TO DO → When you reach the line in the listing below that contains "-115,7 +115,7 @@", begin returning lines exactly as written, and stop after the line that contains "강화하는 데 기여하였다.</p>". Return no other lines.

** DATA SHOWN follows **

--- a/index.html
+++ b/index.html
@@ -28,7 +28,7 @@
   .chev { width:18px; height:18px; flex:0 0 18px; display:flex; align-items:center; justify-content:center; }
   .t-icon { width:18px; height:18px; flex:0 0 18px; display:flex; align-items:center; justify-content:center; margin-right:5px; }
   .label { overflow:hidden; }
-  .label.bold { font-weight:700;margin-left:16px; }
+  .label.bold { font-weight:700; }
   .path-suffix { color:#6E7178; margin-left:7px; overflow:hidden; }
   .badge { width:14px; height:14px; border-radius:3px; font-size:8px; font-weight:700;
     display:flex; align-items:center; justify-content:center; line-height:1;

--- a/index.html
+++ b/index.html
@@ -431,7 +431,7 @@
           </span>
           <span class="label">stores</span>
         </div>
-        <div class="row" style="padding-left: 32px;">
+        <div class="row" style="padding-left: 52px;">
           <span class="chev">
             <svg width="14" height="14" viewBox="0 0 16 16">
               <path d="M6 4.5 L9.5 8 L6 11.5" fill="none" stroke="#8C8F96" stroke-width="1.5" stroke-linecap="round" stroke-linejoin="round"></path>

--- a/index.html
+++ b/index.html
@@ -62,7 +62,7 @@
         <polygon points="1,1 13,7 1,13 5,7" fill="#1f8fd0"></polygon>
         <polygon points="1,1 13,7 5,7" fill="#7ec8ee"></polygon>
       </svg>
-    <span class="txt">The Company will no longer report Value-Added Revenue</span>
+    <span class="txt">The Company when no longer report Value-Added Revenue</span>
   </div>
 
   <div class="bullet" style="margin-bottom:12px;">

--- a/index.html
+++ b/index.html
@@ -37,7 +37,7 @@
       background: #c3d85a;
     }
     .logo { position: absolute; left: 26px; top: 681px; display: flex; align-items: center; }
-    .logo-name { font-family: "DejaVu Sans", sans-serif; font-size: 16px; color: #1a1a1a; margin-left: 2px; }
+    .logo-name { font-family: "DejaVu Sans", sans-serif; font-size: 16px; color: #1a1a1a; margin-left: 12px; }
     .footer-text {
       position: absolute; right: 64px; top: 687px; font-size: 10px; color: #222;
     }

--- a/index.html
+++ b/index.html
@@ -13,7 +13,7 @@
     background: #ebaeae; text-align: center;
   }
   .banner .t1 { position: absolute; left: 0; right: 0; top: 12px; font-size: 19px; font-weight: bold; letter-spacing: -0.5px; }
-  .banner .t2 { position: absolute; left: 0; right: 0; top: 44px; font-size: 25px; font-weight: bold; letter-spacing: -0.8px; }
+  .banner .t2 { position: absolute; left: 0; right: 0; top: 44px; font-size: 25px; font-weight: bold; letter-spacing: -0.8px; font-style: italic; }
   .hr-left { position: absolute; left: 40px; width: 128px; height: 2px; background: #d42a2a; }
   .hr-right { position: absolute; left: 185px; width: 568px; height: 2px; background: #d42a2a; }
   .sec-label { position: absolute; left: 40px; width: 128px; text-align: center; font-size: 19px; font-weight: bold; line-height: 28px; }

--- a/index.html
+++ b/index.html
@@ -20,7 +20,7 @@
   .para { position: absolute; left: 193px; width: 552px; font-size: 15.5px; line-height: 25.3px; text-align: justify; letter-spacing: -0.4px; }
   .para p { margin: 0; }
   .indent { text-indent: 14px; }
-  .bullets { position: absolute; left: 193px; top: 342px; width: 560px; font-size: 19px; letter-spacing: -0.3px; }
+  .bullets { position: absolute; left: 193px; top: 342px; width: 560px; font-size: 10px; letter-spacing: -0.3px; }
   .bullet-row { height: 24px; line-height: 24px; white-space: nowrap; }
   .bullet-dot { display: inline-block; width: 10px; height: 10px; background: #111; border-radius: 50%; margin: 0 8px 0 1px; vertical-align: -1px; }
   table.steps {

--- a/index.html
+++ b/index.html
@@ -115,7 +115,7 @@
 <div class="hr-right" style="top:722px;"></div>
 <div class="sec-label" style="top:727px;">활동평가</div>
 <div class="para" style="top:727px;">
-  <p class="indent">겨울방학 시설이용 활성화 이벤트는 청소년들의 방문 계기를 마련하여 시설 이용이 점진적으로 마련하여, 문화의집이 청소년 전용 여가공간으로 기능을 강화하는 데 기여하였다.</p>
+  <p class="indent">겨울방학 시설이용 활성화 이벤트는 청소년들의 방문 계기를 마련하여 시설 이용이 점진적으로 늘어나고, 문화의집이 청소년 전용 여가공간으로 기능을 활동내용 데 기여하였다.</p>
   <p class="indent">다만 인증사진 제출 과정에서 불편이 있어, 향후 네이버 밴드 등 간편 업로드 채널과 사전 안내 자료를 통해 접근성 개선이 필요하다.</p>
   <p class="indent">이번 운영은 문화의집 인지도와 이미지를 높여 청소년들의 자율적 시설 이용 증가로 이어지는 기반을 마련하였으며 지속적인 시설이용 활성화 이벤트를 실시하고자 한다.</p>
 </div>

** End of DATA SHOWN **

ANSWER BELOW →
@@ -115,7 +115,7 @@
 <div class="hr-right" style="top:722px;"></div>
 <div class="sec-label" style="top:727px;">활동평가</div>
 <div class="para" style="top:727px;">
-  <p class="indent">겨울방학 시설이용 활성화 이벤트는 청소년들의 방문 계기를 마련하여 시설 이용이 점진적으로 마련하여, 문화의집이 청소년 전용 여가공간으로 기능을 강화하는 데 기여하였다.</p>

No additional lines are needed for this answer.